評者: 藤井光 / 朝⽇新聞掲載:2025年07月26日
ジェイムズ 著者:パーシヴァル・エヴェレット 出版社:河出書房新社 ジャンル:外国文学研究

ISBN: 9784309209289
発売⽇: 2025/06/27
サイズ: 13.7×19.5cm/416p

「ジェイムズ」 [著]パーシヴァル・エヴェレット

 マーク・トウェインの『ハックルベリー・フィンの冒険』といえば、アメリカ文学史上屈指の名作である。なかでも、主人公ハックが逃亡奴隷のジムと運命をともにすべきか悩む場面は、アメリカ社会の良心をめぐる問題として、アメリカ作家たちに影響力を持ち続けてきた。
 名作小説の設定を借り、脇役に焦点を当てて語り直す。それ自体は見慣れた手法だが、パーシヴァル・エヴェレットの『ジェイムズ』は、トウェインの小説では脇役だった黒人奴隷のジムことジェイムズによる語りのなかに、物語としての魅力と人間の尊厳をめぐる真摯(しんし)な思考を絶妙に融合させた重要作である。
 小説の幕開けから、意表を突く描写が待っている。トウェインの描くジムは黒人の典型とされる言葉づかいで話していたが、一方のジェイムズは、白人と接するときだけその話し方を使い、黒人同士では一切使用しない。奴隷たちは、白人の前で「黒人」を演じているにすぎないのだが、白人の登場人物たちはそのことに気づかず、黒人たちを無知で劣った存在としかみなさない。マイノリティに対して押しつけられる偏見を、『ジェイムズ』は、マジョリティがみずからの願望から生み出した問題として鮮やかに突き返してくる。
 とはいえ、奴隷制が陰惨な暴力による支配体制であることは変わらない。ジェイムズはある日、妻と娘を残して自分のみが南部に売られることを知り、逃亡を決意する。そこに、横暴な父親から逃れてきたハックが合流しての逃避行が始まるが、自由と家族との再会を求めるジェイムズが行く先々で目にするのは、鞭(むち)打ちやリンチや奴隷売買など、過酷な暴力に支えられた差別の現実である。
 同時に、その旅路は笑いに満ちてもいる。「人違い」から生まれる誤解の滑稽さやどんでん返しの快楽を駆使しつつ、小説の語りは実にテンポよく進んでいく。ジェイムズが白人の楽団に雇われ、黒人役の白人として出演させられるくだりなど、人種をめぐる不条理を滑稽さを込めて凝縮する場面には事欠かない。
 それでも、ジェイムズは白人を「抑圧者」とは呼ばない。
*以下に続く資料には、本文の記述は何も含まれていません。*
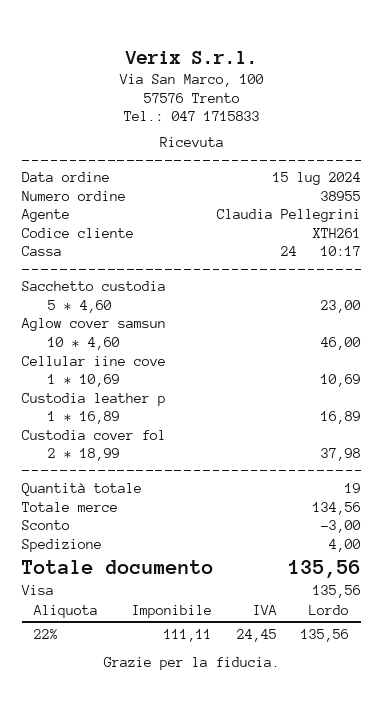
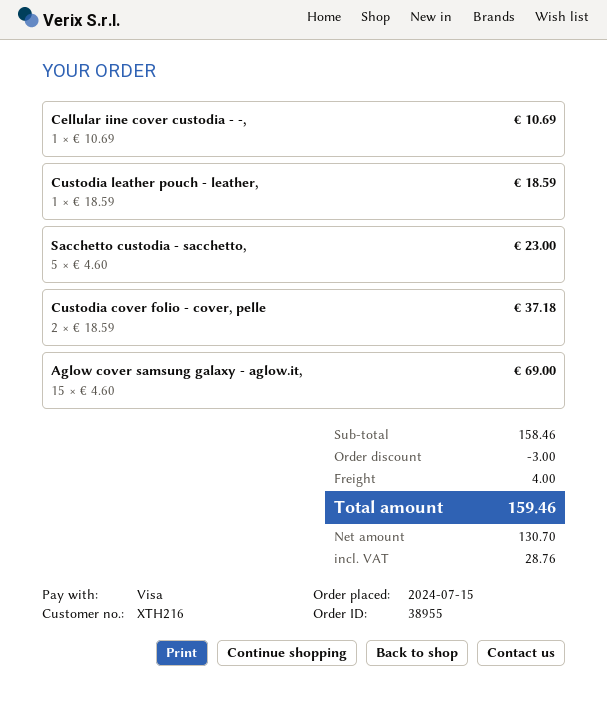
customer number: XTH261 -> XTH216
Aglow cover samsun: 10 x 4.60 = 46.00 -> 15 x 4.60 = 69.00
Custodia leather p: 1 x 16.89 = 16.89 -> 1 x 18.59 = 18.59
Custodia cover fol: 2 x 18.99 = 37.98 -> 2 x 18.59 = 37.18
subtotal: 134.56 -> 158.46
net: 111.11 -> 130.70
tax: 24.45 -> 28.76
total: 135.56 -> 159.46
その言葉は、自分たちを「被害者」として固定してしまうからだ。それに抗(あらが)うことで尊厳を守ろうとするこの主人公は、やがて、別の奴隷が命がけで手に入れた鉛筆を託される。ジェイムズがみずからの言葉で書き、自身を表現することができるのかという、存在を懸けた問いに、作者エヴェレットもまた、自身が作家として書くことの意義を懸けている。
    ◇
Percival Everett 1956年生まれ。ロサンゼルス在住のアフリカ系アメリカ人作家。南カリフォルニア大卓越教授。本書で全米図書賞、ピュリツァー賞、英国図書賞など。『The Trees』はブッカー賞最終候補。